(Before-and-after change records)
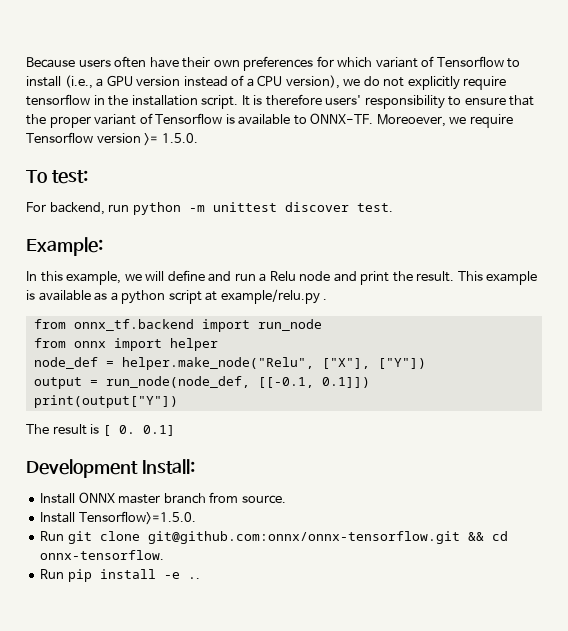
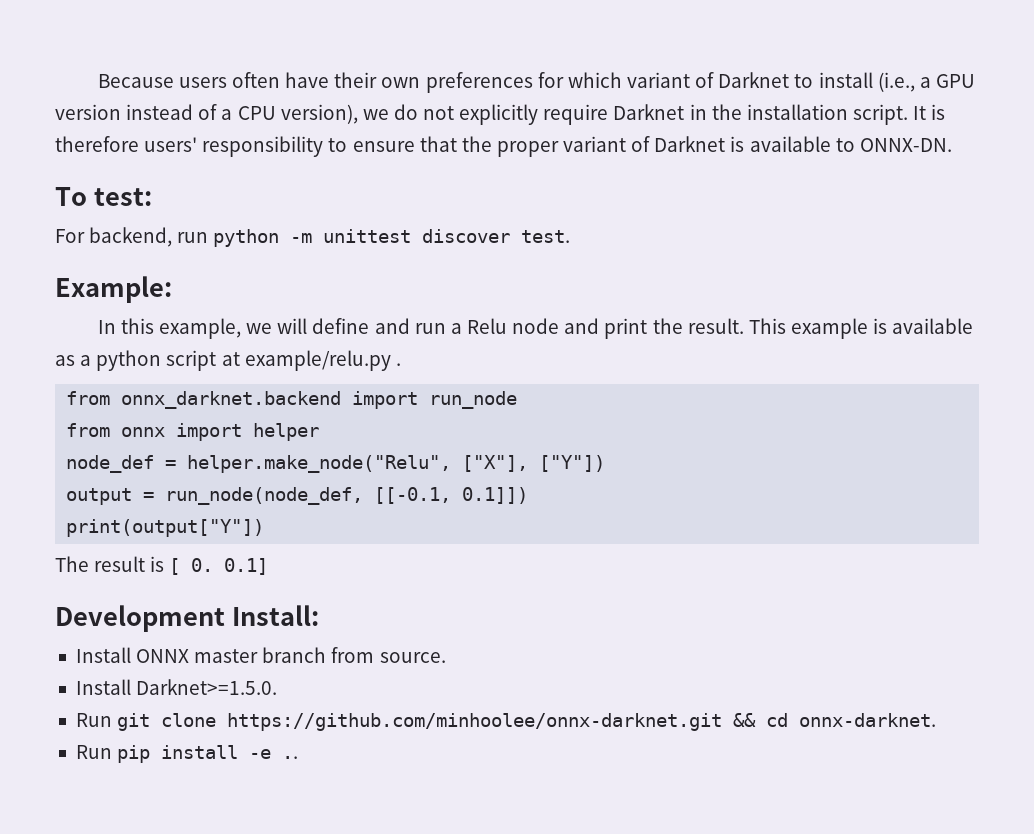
[436,56,504,67] Tensorflow -> [718,72,790,88] Darknet
[26,94,90,106] tensorflow -> [613,104,685,120] Darknet
[155,113,223,124] Tensorflow -> [654,136,726,152] Darknet
[310,113,513,128] [26,132,198,146] ONNX-TF. Moreoever, we require Tensorflow version >= 1.5.0. -> [859,138,952,152] ONNX-DN.
[73,319,194,331] onnx_tf.backend -> [121,391,342,409] onnx_darknet.backend
[78,511,196,525] Tensorflow>=1.5.0. -> [136,679,278,695] Darknet>=1.5.0.
[147,531,460,544] git@github.com:onnx/onnx-tensorflow.git -> [227,713,723,731] https://github.com/minhoolee/onnx-darknet.git
[40,550,165,560] onnx-tensorflow. -> [799,713,937,727] onnx-darknet.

• What you will do: This exercise calls for the line containing "[310,113,513,128] [26,132,198,146] ONNX-TF." and each line after it in the records, copied exactly.

• Problem solution:
[310,113,513,128] [26,132,198,146] ONNX-TF. Moreoever, we require Tensorflow version >= 1.5.0. -> [859,138,952,152] ONNX-DN.
[73,319,194,331] onnx_tf.backend -> [121,391,342,409] onnx_darknet.backend
[78,511,196,525] Tensorflow>=1.5.0. -> [136,679,278,695] Darknet>=1.5.0.
[147,531,460,544] git@github.com:onnx/onnx-tensorflow.git -> [227,713,723,731] https://github.com/minhoolee/onnx-darknet.git
[40,550,165,560] onnx-tensorflow. -> [799,713,937,727] onnx-darknet.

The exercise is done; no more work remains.